Around 1780, the gold cycle had come to an end and many families left the region. Nevertheless, since the beginning of the 18th century the fertile grounds of the Ribeira valley were converted into large rice plantations. The rice, which had an excellent quality, was intensively commercialized in Iguape and from there exported to Europe.

From 1820 to 1900, Iguape experienced a period of large prosperity reaching its economic peak. Five rice factories were working day and night, filling in average 10 large vessels per week. Banks were financing the business, six newspapers circulated in the city, the population was accustomed to attend shows from Europe and France maintained a permanent consulate in the city.

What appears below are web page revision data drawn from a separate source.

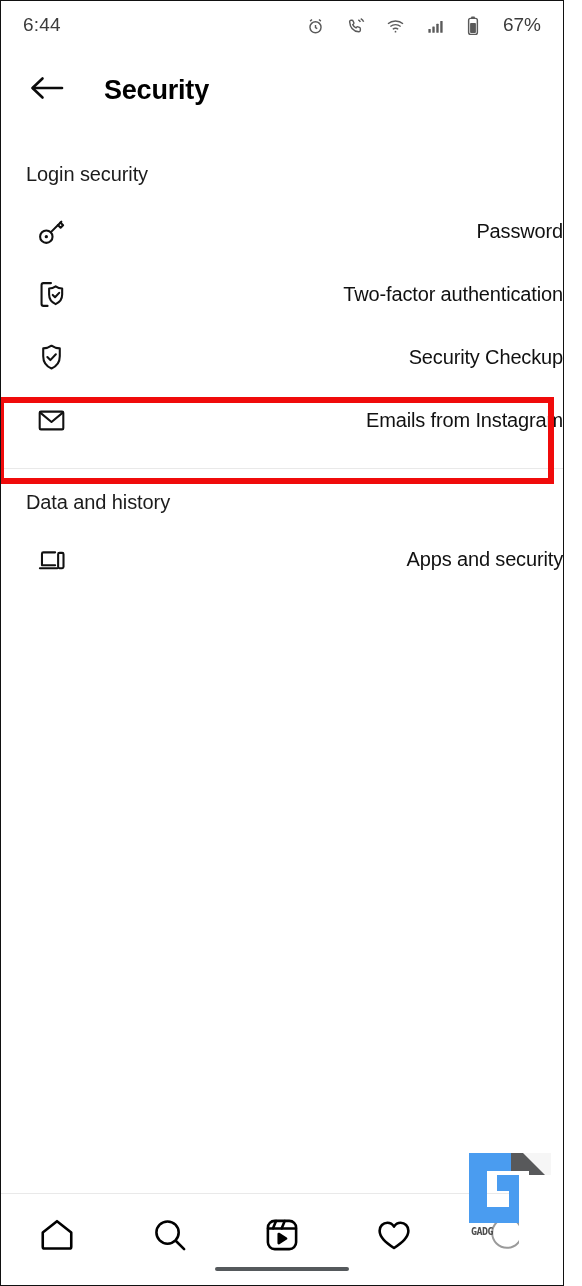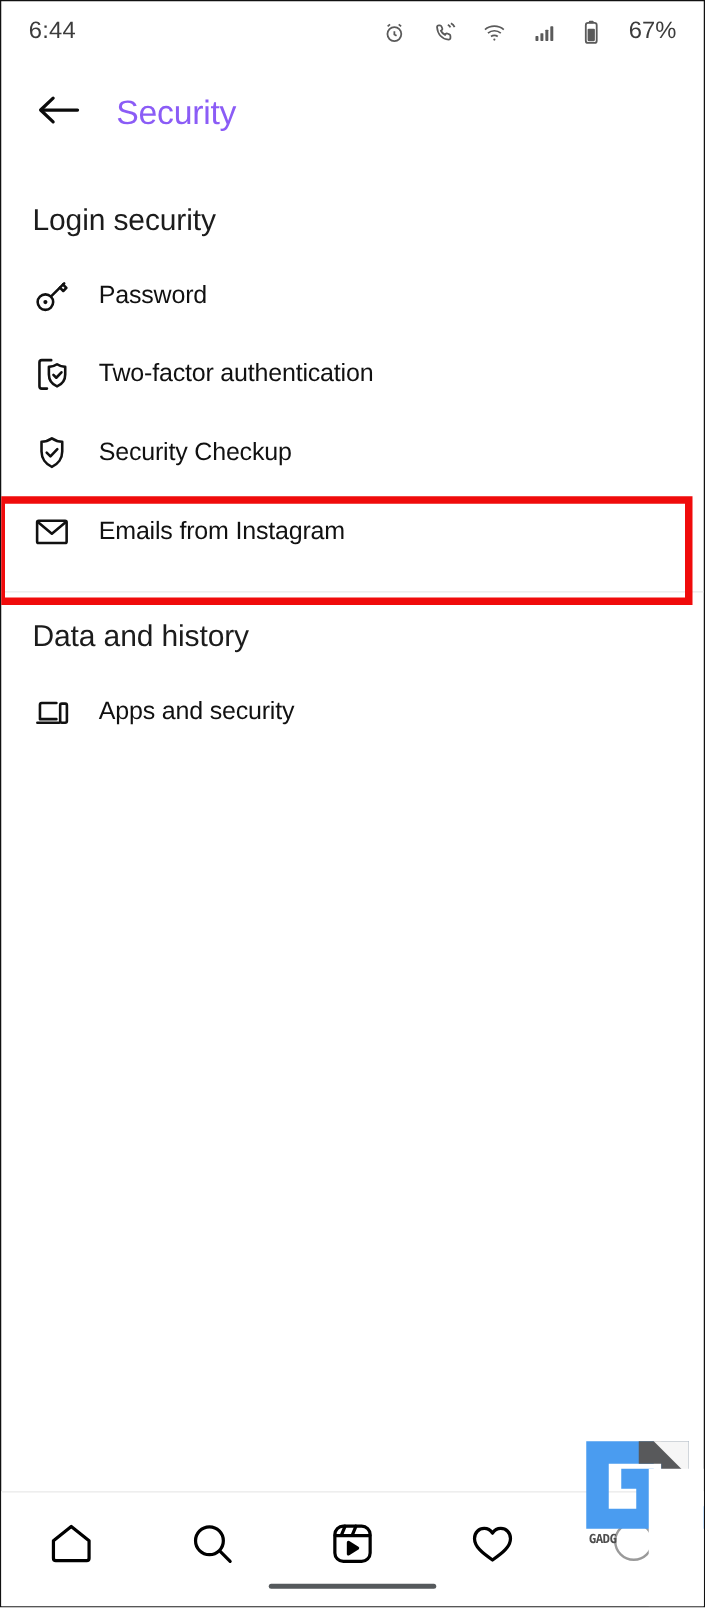"Security" .page-title { color: #8b5cf6 -> #000000; font-weight: normal -> bold; margin-left: 18px -> 29px }
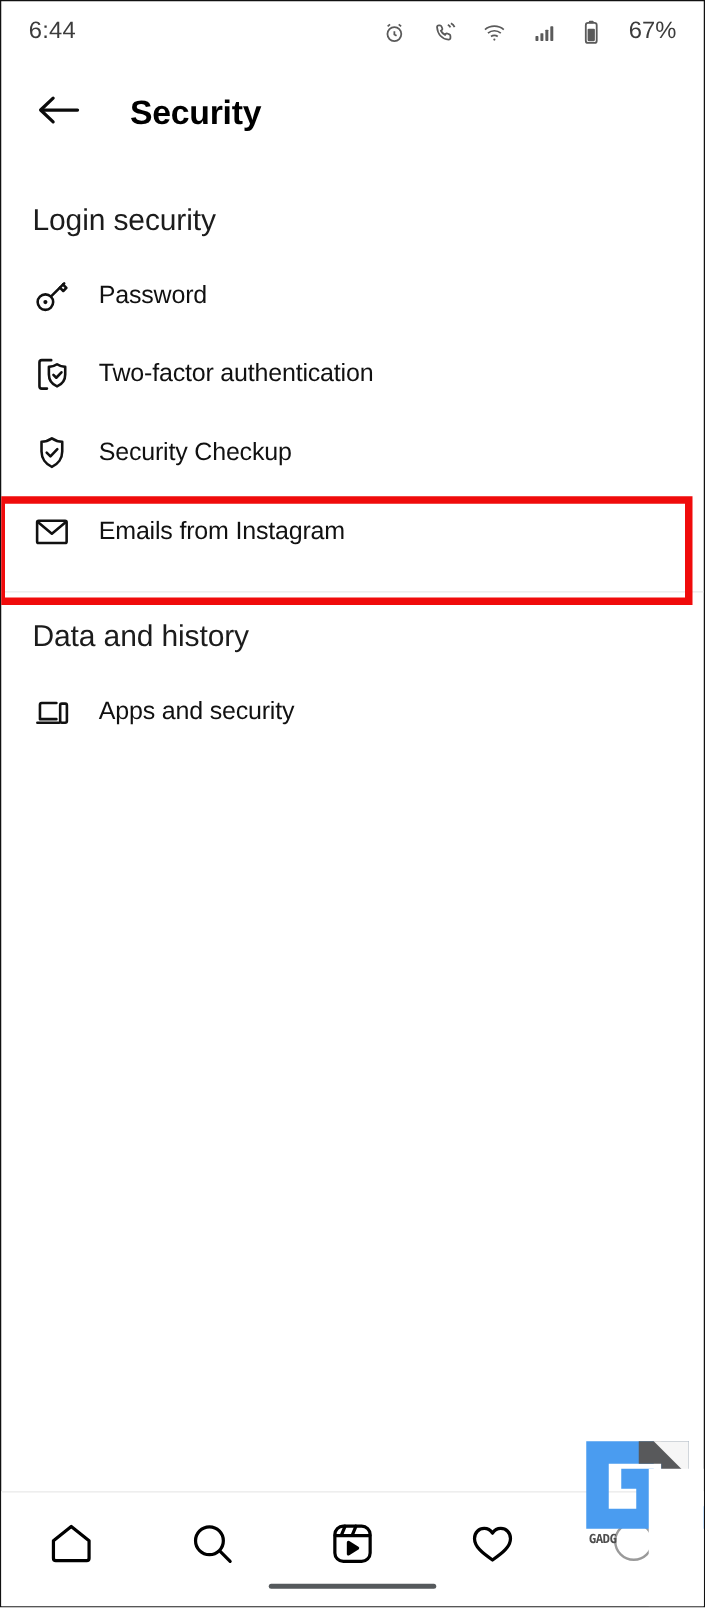"Login security" .section-header { font-size: 24px -> 20px }
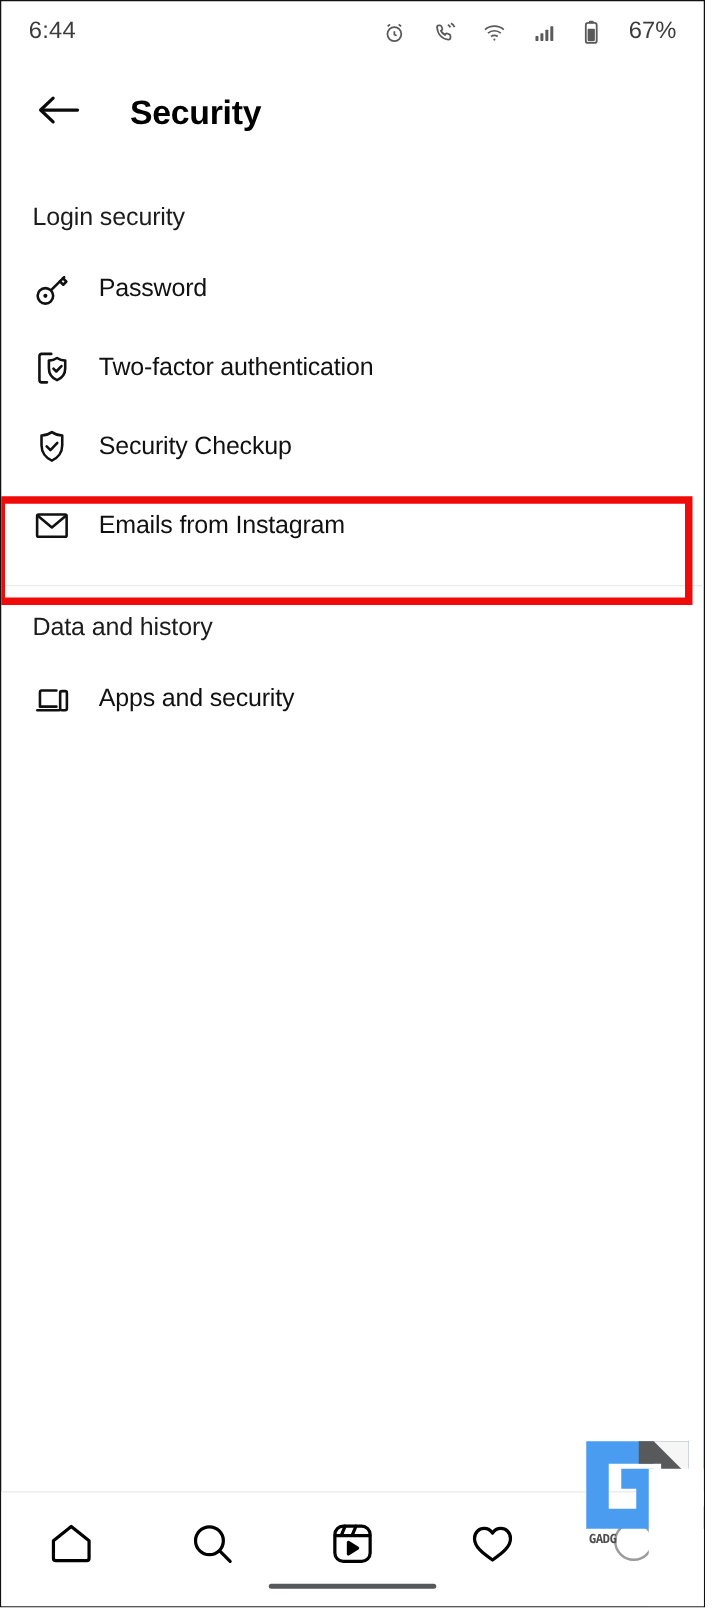"Password" .row { justify-content: none -> space-between; padding-left: 25px -> 35px }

At that time, Iguape was as important as Rio de Janeiro or Salvador. Consequently the city had no difficulties to obtain the necessary resources for the construction of one of the biggest and most polemic hydraulic installations on the Brazilian coast: The "Valo Grande" channel.

Aside from rice, also other products from the Ribeira valley were transported by boat until a fluvial port at the shore of the Ribeira river close to Iguape and from there, via a terrestrial connection, until the marine harbor where they were loaded into big ships. With the intuition to facilitate and to cheapen the transport, Iguape solicited permission to king D. Pedro II in order to open a 4 km long and 2 km wide channel, connecting the fluvial port in the west with the marine port in the east. The request was approved by D. Pedro and after hard work the construction was concluded in 1855.

The construction, which had the idea to improve Iguape's economic conditions did not consider the fact that the voluminous waters of the river, now having figured out a shorter connection to the sea, were flooding away the sandy banks of the river, invading the areas close to the river and threatening the whole region because of inundations.

With the natural destruction of the port, business turned unviable resulting in a quick economic decadence of the region. Most people had to leave Iguape and those who decided to stay experienced serious difficulties to survive with the fishing of fish and shrimp, significantly reduced in the coastal waters due to the large quantity of sweet water.

Due to the Japonese immigration, the village of Registro became the regions economical centre during the 20th century. Banana plantations started to substitute rice fields along the Ribeira de Iguape river and tee plantations were introduced along the slopes of the hills. Until today, these remained the main economic activities of the region – Ecotravel & Tours / Brazil.